Remembering children of riot affected families on Children’s Day

*Study reveals the terrified children in relief camps badly need social,
emotional and administrative support *

*  Nikhat  *

www.twocircles.net

November 14th marks the birth anniversary of *Chacha* Nehru, the first Prime
Minister of Sovereign, Socialist, Secular and Democratic republic of India.
This day is auspicious as it is commemorated as Children’s Day because of
his love, affection and care towards children of the world and of India,
specifically. Therefore, Children’s Day is a day when the entire India
(including government) reaffirms their promise of love and care to her
children, the future of country, irrespective of their casteist, religious,
linguistic, regional, racial and communal identities.

People of this country including the schools and media across the country
are trying to commemorate this day in creative and unique manner. Schools
are busy holding literary and cultural events and media is busy in talk
shows. In this business, do we really remember the children in conflict in
our country and in the world? Or they just remain an untold chapter of
history of war and peace? A question worth exploration became a difficult
one for us, the citizens of the largest democracy.
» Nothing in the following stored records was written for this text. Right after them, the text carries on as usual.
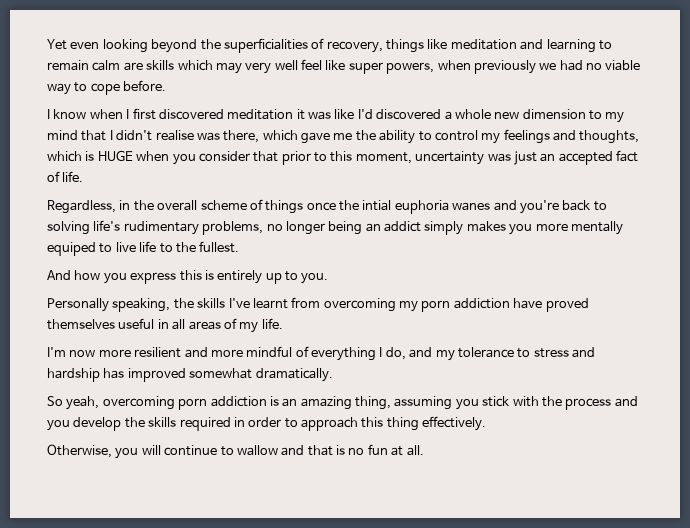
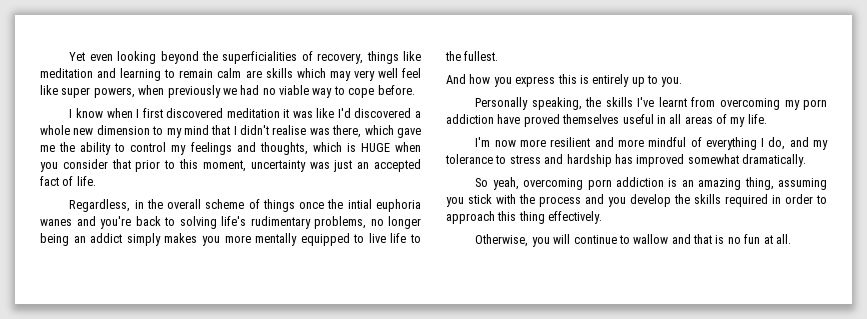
- Regardless, in the overall scheme of things once the intial euphoria wanes and you're back to solving life's rudimentary problems, no longer being an addict simply makes you more mentally equiped to live life to the fullest.
+ Regardless, in the overall scheme of things once the intial euphoria wanes and you're back to solving life's rudimentary problems, no longer being an addict simply makes you more mentally equipped to live life to the fullest.

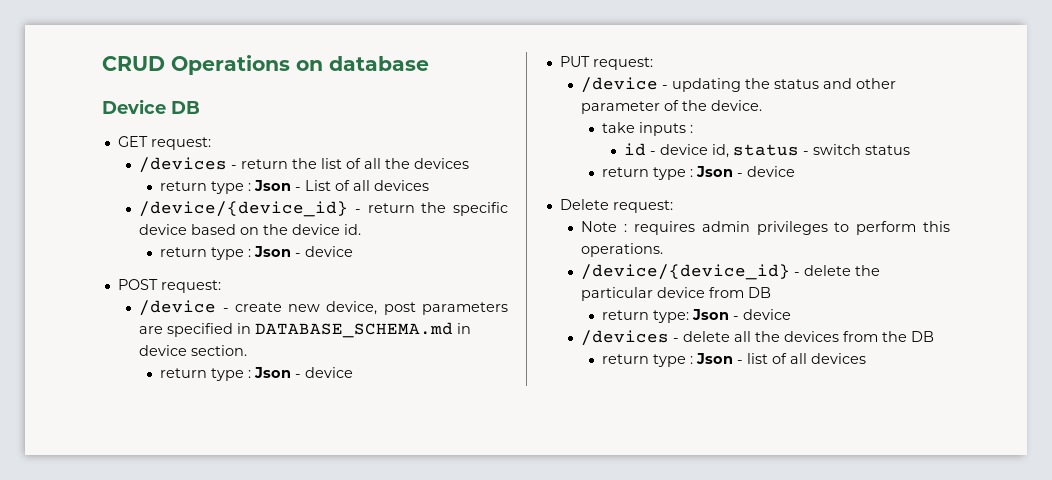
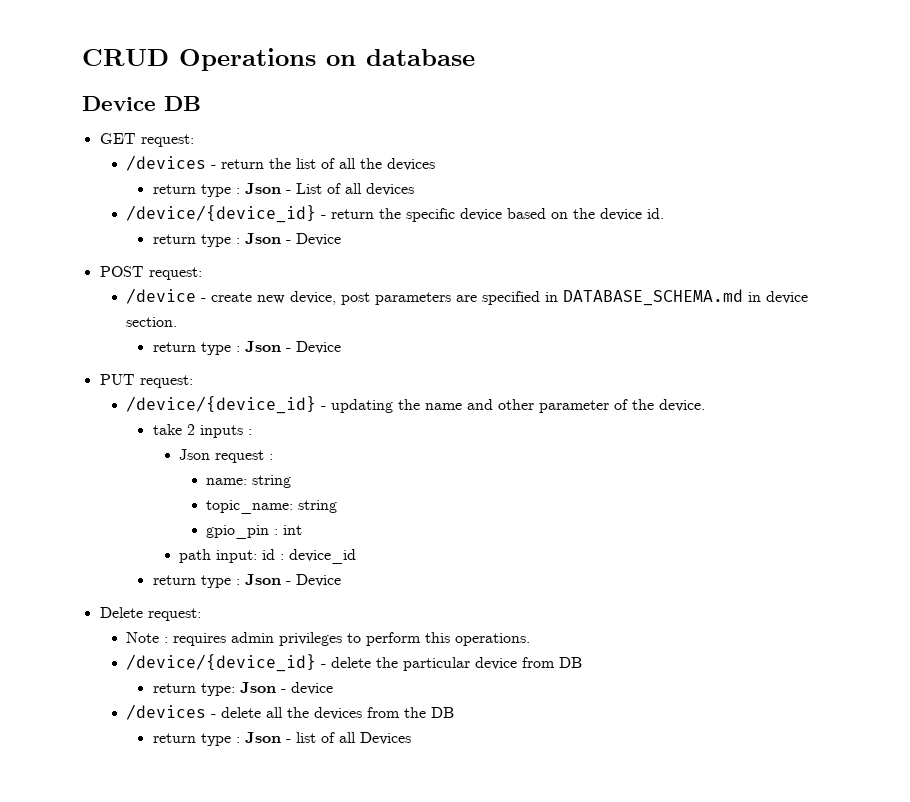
  /device/{device_id} - return the specific device based on the device id.
- return type : Json - device
+ return type : Json - Device
  /device - create new device, post parameters are specified in DATABASE_SCHEMA.md in device section.
- return type : Json - device
+ return type : Json - Device
- /device - updating the status and other parameter of the device.
+ /device/{device_id} - updating the name and other parameter of the device.
- take inputs :
+ take 2 inputs :
- id - device id, status - switch status
- return type : Json - device
+ Json request :
+ name: string
+ topic_name: string
+ gpio_pin : int
+ path input: id : device_id
+ return type : Json - Device
- return type : Json - list of all devices
+ return type : Json - list of all Devices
Interesting to note here that, we had enacted one of the most important
legislations of the time i.e. the Right to Education Act, this year. This
law is an epoch in the welfare history of India, when we including State,
resolved to take care of educational needs of India’s future i.e. children.
It is definitely a gift to them and tribute to our *chacha… chacha* Nehru.
How it will render a helping hand to such children is a challenge and an
opportunity to prove strength of Indian democracy.
Coming back to the children in and after conflict, we as a country are not
free from conflicts and in the recent past we severely got trapped in this
global phenomenon, be it in the name of ethnicity, caste, terror and counter
terror. Any such list would be a non exhaustive one. The fallouts of any
conflict of are not less than nuclear fallout of Hiroshima and Nagasaki,
resulting in to a long lasting or rather never ending illness.
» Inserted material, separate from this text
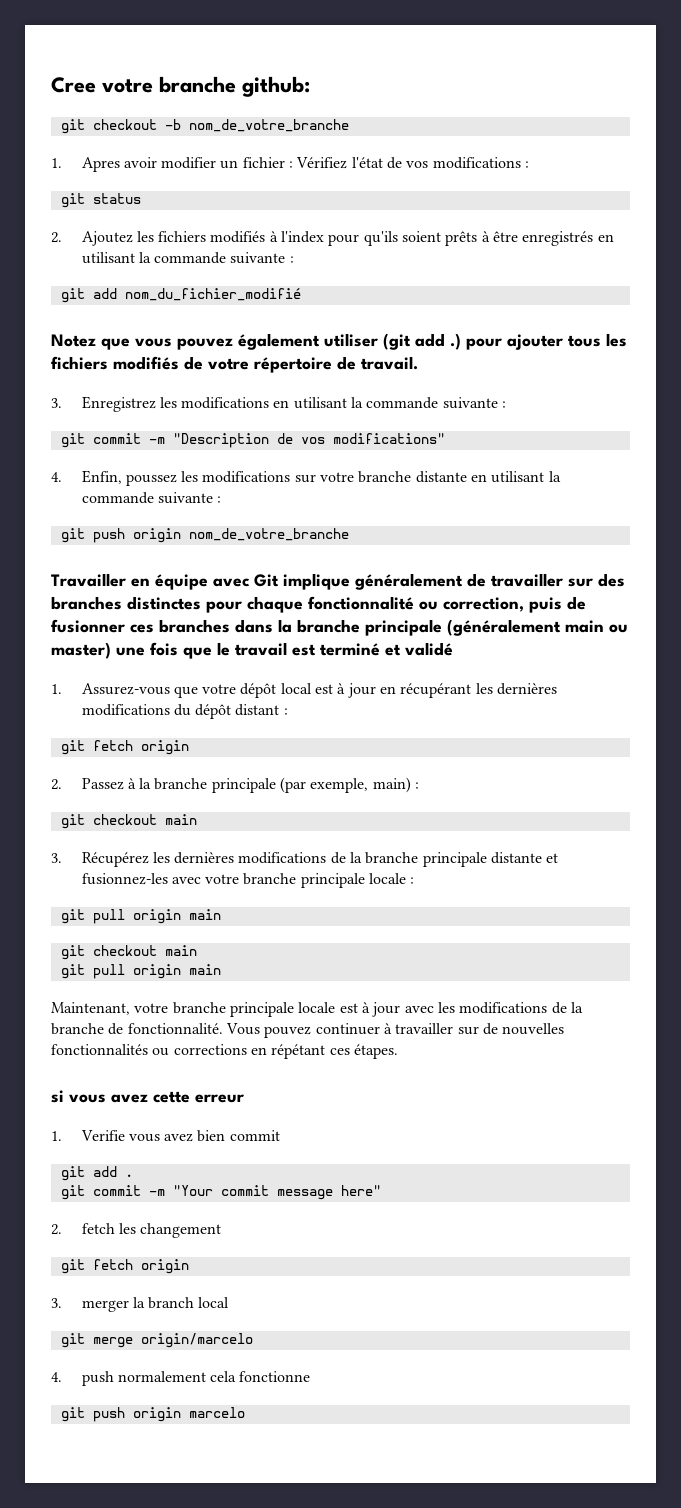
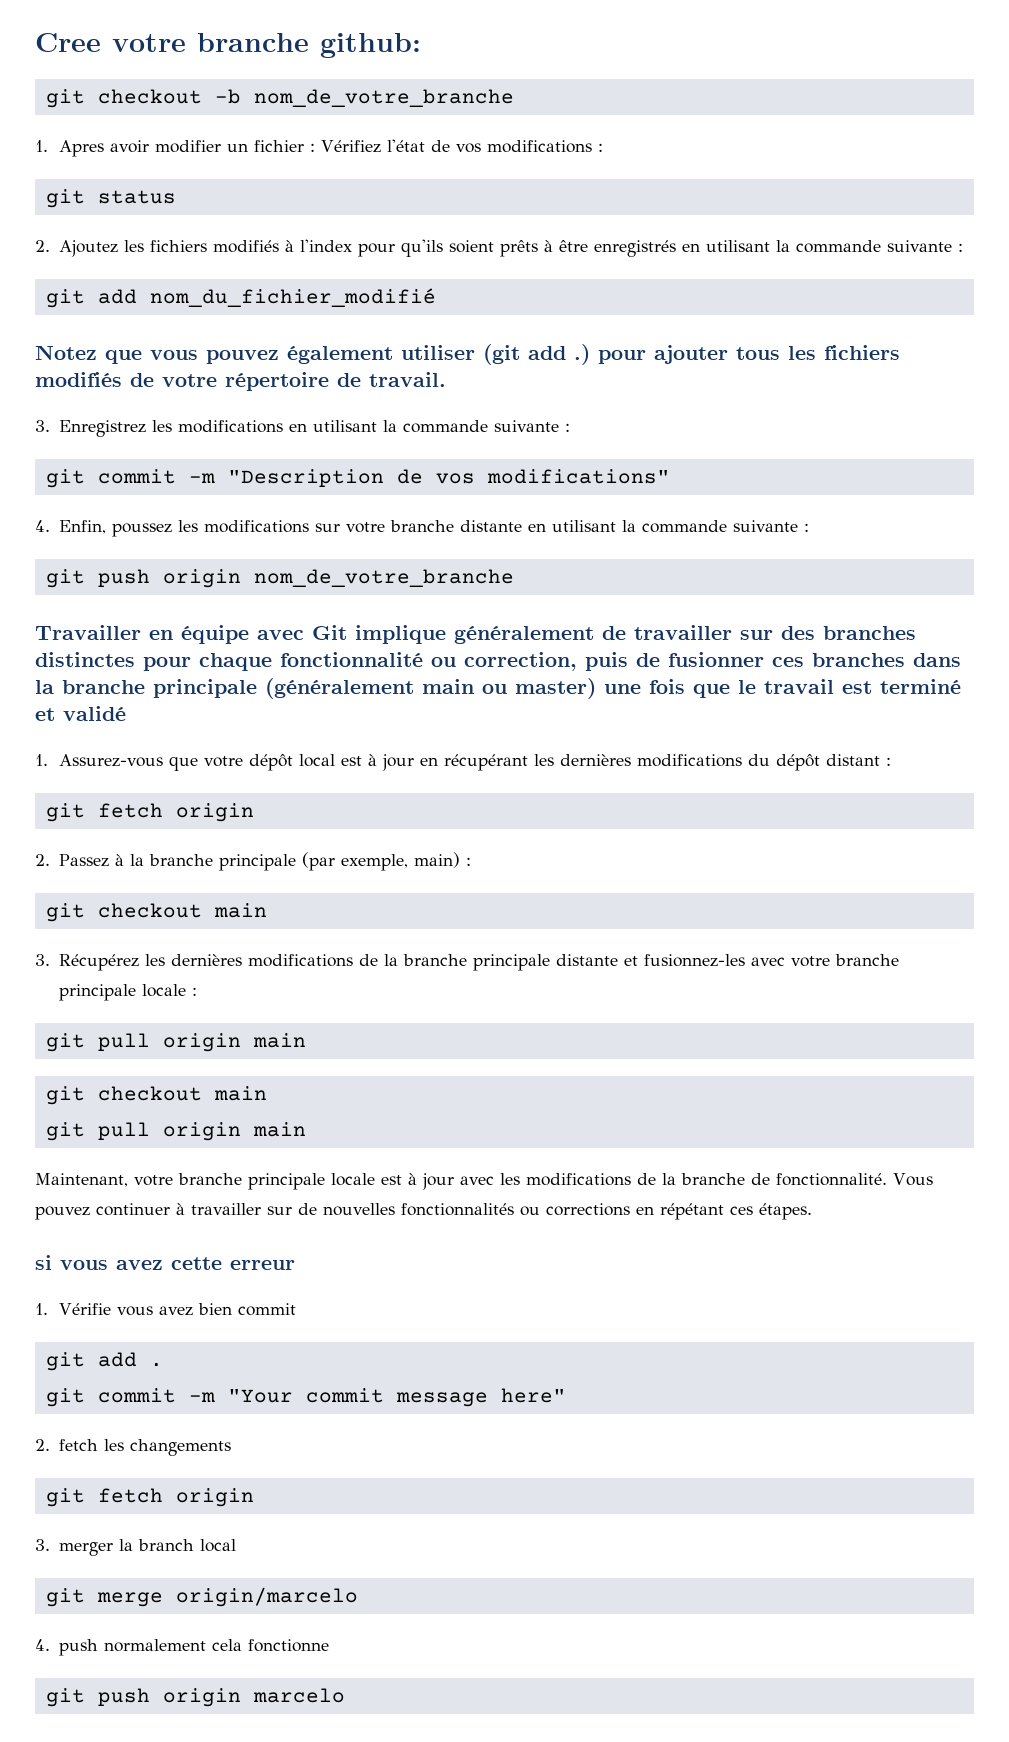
- 1. Verifie vous avez bien commit
+ 1. Vérifie vous avez bien commit
- 2. fetch les changement
+ 2. fetch les changements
 Gujarat genocide- 2002 is a big example of the same, as it left behind
survivor… children survivors, orphaned, home less, completely abandoned and
uprooted from their context and forced to live in a new context, context of
deprivation, ghettoisation and alienation. It had divided the society
enormously and so it divided the children. Keeping this in mind, National
Human Rights Commission (NHRC) on the report of its Special Rapporteur Mr.
Nampoothiri, Mr. Gagan Sethi (Member of NHRC’s Monitoring Team) and others
expressed their distress on the state’s cold response to the special needs,
especially of the survivor children and even after repeated directions of
the NHRC, the state government had not made any effort to provide emotional
and psychological rehabilitation such as post trauma counseling etc.
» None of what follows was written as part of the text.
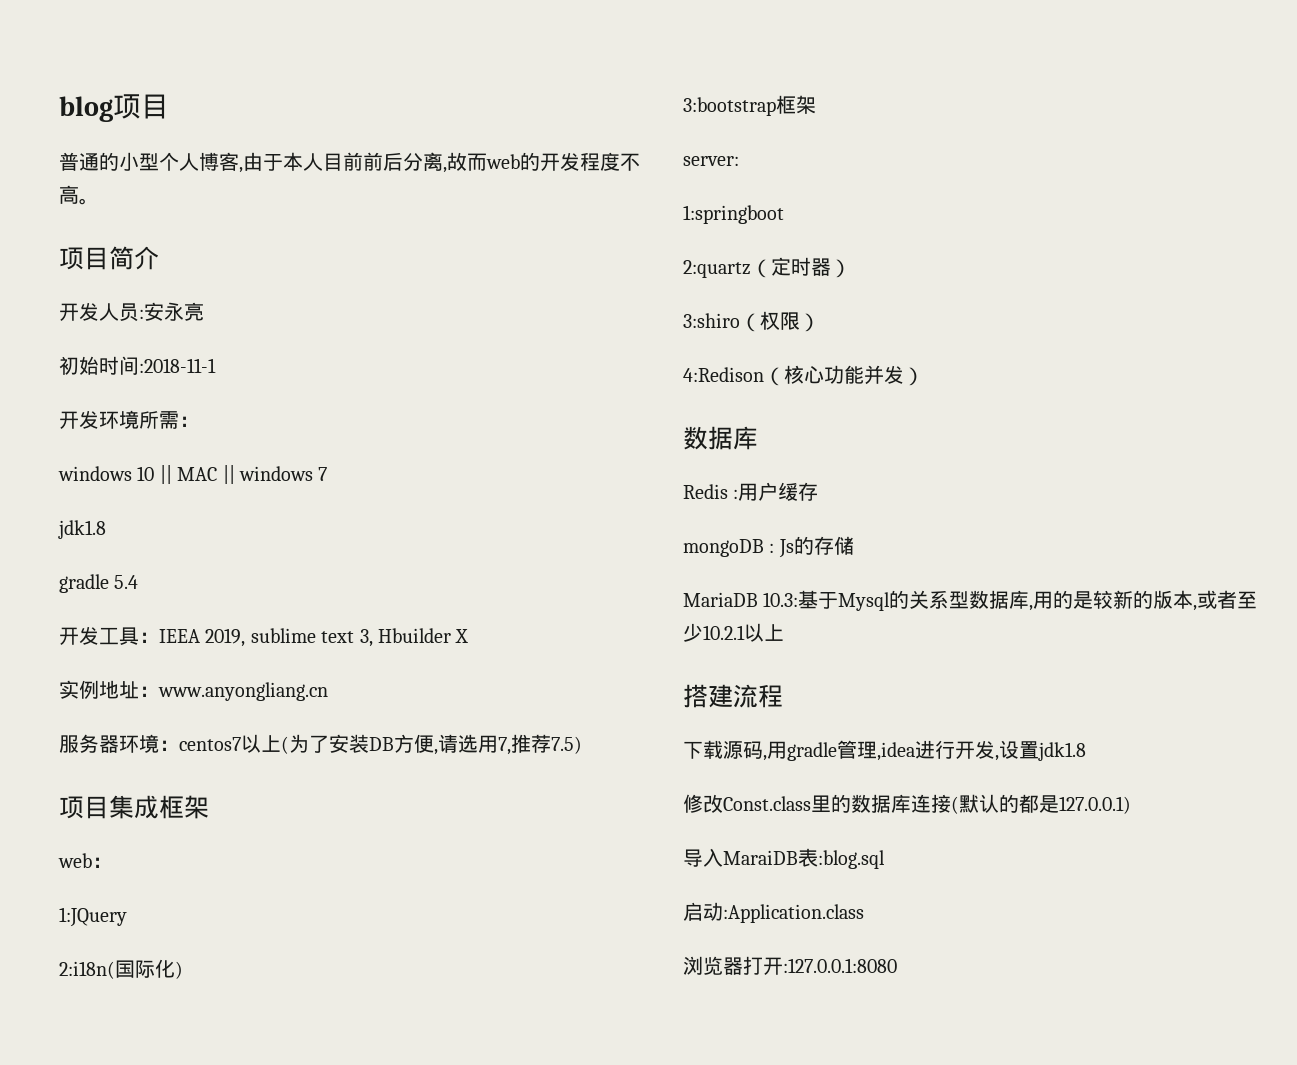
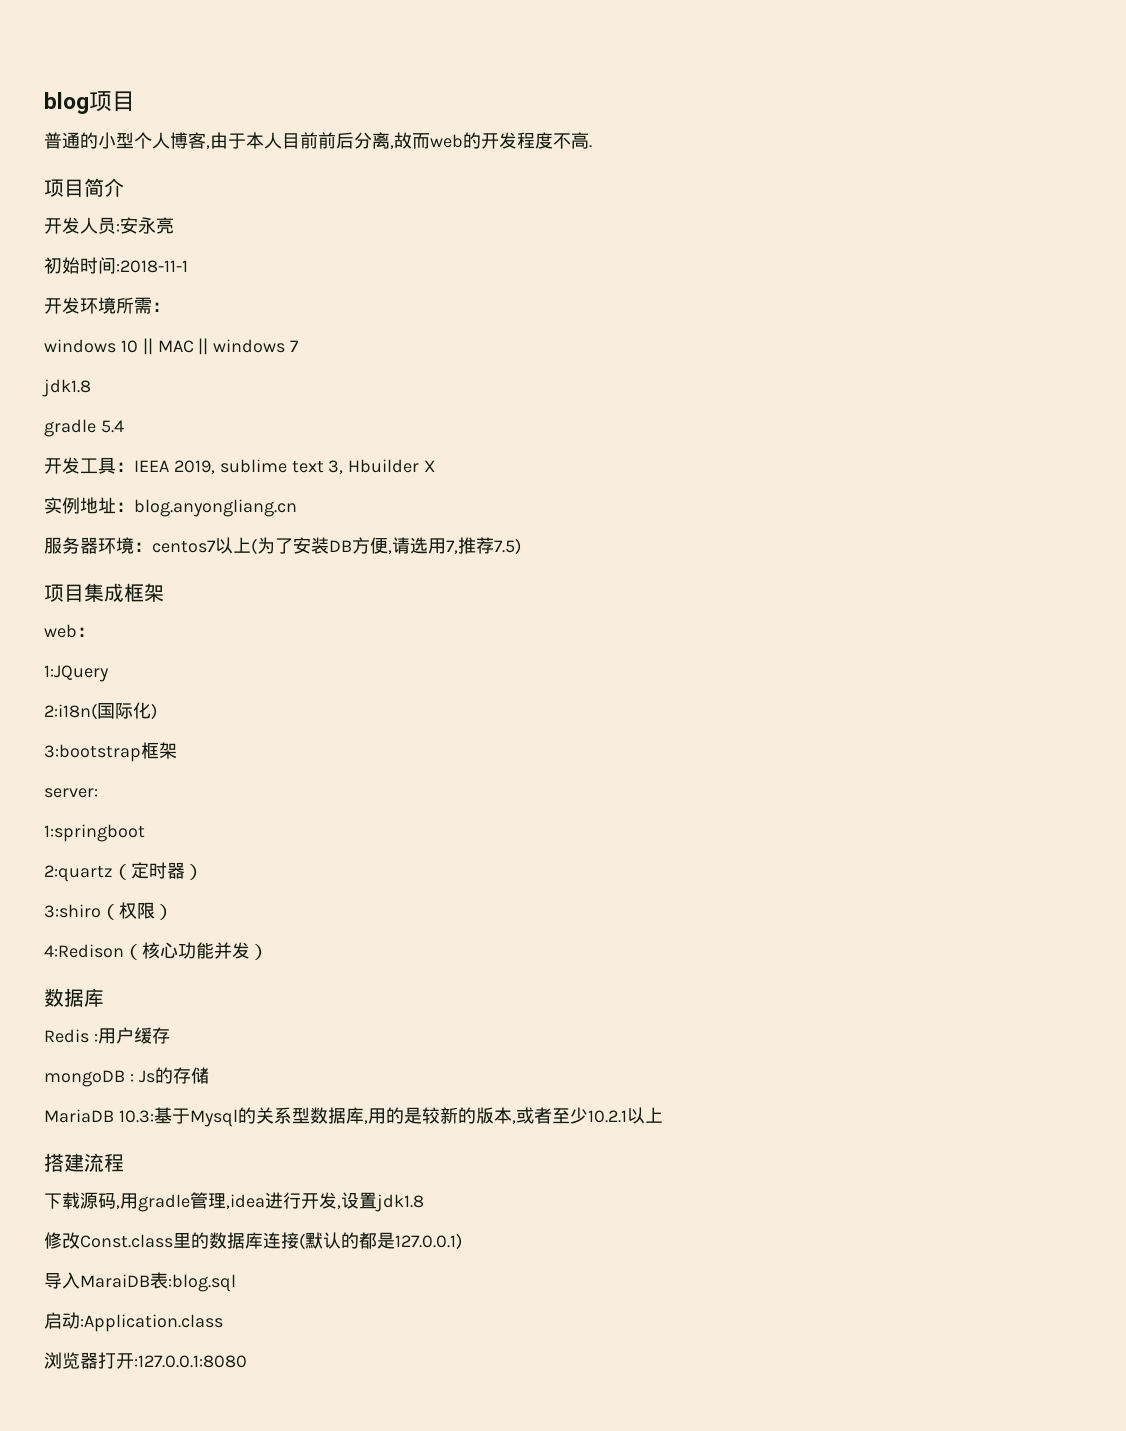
- 普通的小型个人博客,由于本人目前前后分离,故而web的开发程度不高。
+ 普通的小型个人博客,由于本人目前前后分离,故而web的开发程度不高.
- 实例地址：www.anyongliang.cn
+ 实例地址：blog.anyongliang.cn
In the words of Mr. Gagan Sethi, “the nation which can’t care its children
will not survive tomorrow; therefore, I am so worried about today that they
can not look beyond their nose. The worst form of child abuse happened when
we made thousand of children homeless during 2002 carnage and not one State
agency came forward to take care of them, in contrast to what it did during
the earth quake. Such schizophrenia can only happen in Gujarat.” This
statement of his, aptly describes the socio-political situation, in which
the survivors of pogrom 2002 have been pushed to live with perpetual pain
and agony.

A study done by Mr. Ravi Priya (IIT- Kanpur) with an object of understanding
the mental health needs of the children suffering from the adversities
produced by the traumatic event such as Gujarat Pogrom-2002. It is based on
the experiences of suffering of children and on one hand and experiences of
support and wellbeing on the other hand.

The study was conducted on 102 children (boys and girls) of 5 and 6
standards, who witnessed the violence, killing, rapes, mayhem and vandalism
of highest degree. Many of them are displaced, living in make shift relief
colonies, have nobody to care at home since some family members are no more
in the riots and available member hardly want to spend some time with them.

In the course of study, children were told to draw a ‘self’ and ‘some other
person’ on a blank sheet of paper and also to write their immediate feelings
around words like *ma* (Mother), * gussa* (Anger), *pyar * (Love), *tum*(You),
*ghar* (Home), *dar* (fear) , *bharat* (India), *kharab* (Bad), * hum* (We),
*khatra* (Danger/threat), *khush* (happy) and *dharm* (Religion).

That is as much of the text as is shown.